▶ _Aim of the task_: Without including any pictures, write out all the records word for word.

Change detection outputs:
========================================
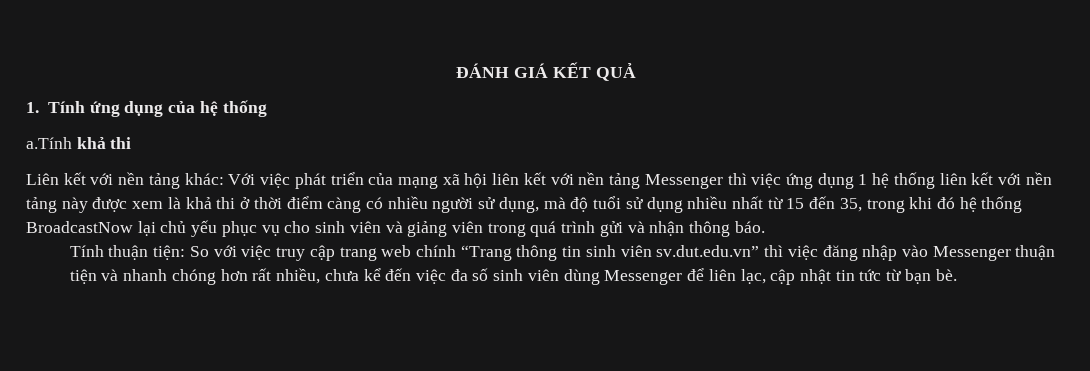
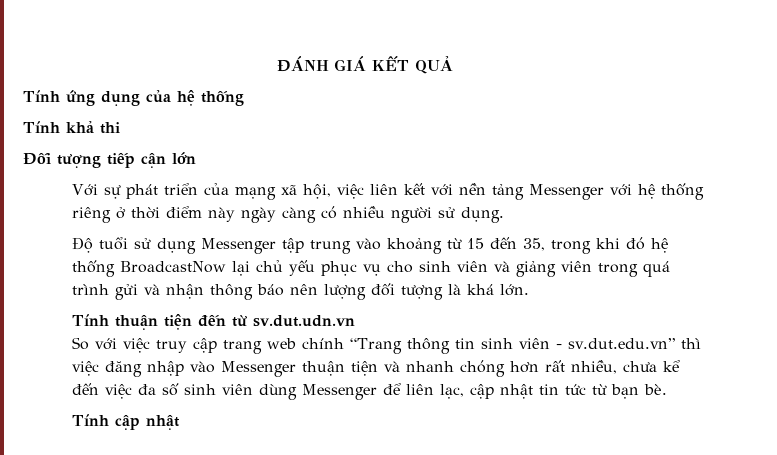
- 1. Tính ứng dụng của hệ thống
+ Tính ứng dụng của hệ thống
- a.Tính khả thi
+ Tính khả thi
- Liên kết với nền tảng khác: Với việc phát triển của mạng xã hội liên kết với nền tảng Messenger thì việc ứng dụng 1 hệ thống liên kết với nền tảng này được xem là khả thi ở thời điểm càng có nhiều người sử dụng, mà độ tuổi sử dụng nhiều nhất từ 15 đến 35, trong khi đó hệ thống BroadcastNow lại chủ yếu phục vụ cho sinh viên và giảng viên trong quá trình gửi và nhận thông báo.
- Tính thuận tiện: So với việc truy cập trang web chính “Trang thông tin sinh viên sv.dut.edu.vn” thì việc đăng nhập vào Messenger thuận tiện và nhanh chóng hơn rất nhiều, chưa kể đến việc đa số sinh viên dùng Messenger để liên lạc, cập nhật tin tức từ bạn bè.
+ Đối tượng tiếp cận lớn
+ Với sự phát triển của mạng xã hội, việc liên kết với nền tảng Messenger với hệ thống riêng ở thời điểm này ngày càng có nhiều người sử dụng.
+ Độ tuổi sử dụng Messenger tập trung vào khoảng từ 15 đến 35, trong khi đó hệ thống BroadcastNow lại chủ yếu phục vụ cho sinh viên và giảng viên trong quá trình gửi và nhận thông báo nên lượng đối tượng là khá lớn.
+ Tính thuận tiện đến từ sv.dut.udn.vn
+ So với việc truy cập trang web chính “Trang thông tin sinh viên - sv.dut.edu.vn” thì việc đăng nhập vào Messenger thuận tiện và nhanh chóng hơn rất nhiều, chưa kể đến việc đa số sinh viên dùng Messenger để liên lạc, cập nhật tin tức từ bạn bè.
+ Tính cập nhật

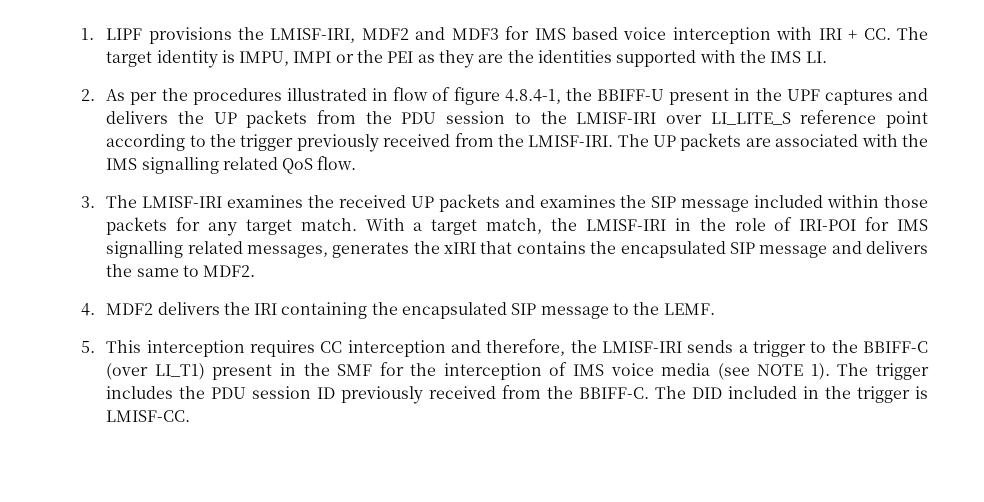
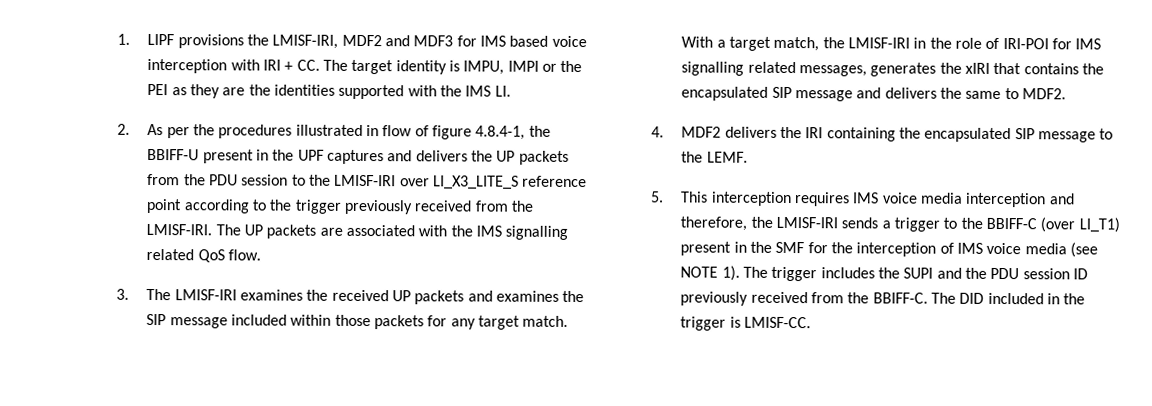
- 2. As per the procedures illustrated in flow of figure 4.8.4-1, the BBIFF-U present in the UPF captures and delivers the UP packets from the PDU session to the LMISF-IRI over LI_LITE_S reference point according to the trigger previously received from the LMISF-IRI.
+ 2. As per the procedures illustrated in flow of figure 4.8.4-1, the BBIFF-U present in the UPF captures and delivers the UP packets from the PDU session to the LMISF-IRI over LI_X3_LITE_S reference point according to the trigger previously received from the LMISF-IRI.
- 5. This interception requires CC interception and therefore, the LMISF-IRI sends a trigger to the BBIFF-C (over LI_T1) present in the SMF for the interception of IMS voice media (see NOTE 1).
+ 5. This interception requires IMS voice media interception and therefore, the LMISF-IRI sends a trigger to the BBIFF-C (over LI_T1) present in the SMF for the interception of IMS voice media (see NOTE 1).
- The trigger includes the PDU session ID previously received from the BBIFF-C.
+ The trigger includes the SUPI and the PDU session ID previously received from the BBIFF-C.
========================================
▶ _Answer to this task_:
- 1. Tính ứng dụng của hệ thống
+ Tính ứng dụng của hệ thống
- a.Tính khả thi
+ Tính khả thi
- Liên kết với nền tảng khác: Với việc phát triển của mạng xã hội liên kết với nền tảng Messenger thì việc ứng dụng 1 hệ thống liên kết với nền tảng này được xem là khả thi ở thời điểm càng có nhiều người sử dụng, mà độ tuổi sử dụng nhiều nhất từ 15 đến 35, trong khi đó hệ thống BroadcastNow lại chủ yếu phục vụ cho sinh viên và giảng viên trong quá trình gửi và nhận thông báo.
- Tính thuận tiện: So với việc truy cập trang web chính “Trang thông tin sinh viên sv.dut.edu.vn” thì việc đăng nhập vào Messenger thuận tiện và nhanh chóng hơn rất nhiều, chưa kể đến việc đa số sinh viên dùng Messenger để liên lạc, cập nhật tin tức từ bạn bè.
+ Đối tượng tiếp cận lớn
+ Với sự phát triển của mạng xã hội, việc liên kết với nền tảng Messenger với hệ thống riêng ở thời điểm này ngày càng có nhiều người sử dụng.
+ Độ tuổi sử dụng Messenger tập trung vào khoảng từ 15 đến 35, trong khi đó hệ thống BroadcastNow lại chủ yếu phục vụ cho sinh viên và giảng viên trong quá trình gửi và nhận thông báo nên lượng đối tượng là khá lớn.
+ Tính thuận tiện đến từ sv.dut.udn.vn
+ So với việc truy cập trang web chính “Trang thông tin sinh viên - sv.dut.edu.vn” thì việc đăng nhập vào Messenger thuận tiện và nhanh chóng hơn rất nhiều, chưa kể đến việc đa số sinh viên dùng Messenger để liên lạc, cập nhật tin tức từ bạn bè.
+ Tính cập nhật

- 2. As per the procedures illustrated in flow of figure 4.8.4-1, the BBIFF-U present in the UPF captures and delivers the UP packets from the PDU session to the LMISF-IRI over LI_LITE_S reference point according to the trigger previously received from the LMISF-IRI.
+ 2. As per the procedures illustrated in flow of figure 4.8.4-1, the BBIFF-U present in the UPF captures and delivers the UP packets from the PDU session to the LMISF-IRI over LI_X3_LITE_S reference point according to the trigger previously received from the LMISF-IRI.
- 5. This interception requires CC interception and therefore, the LMISF-IRI sends a trigger to the BBIFF-C (over LI_T1) present in the SMF for the interception of IMS voice media (see NOTE 1).
+ 5. This interception requires IMS voice media interception and therefore, the LMISF-IRI sends a trigger to the BBIFF-C (over LI_T1) present in the SMF for the interception of IMS voice media (see NOTE 1).
- The trigger includes the PDU session ID previously received from the BBIFF-C.
+ The trigger includes the SUPI and the PDU session ID previously received from the BBIFF-C.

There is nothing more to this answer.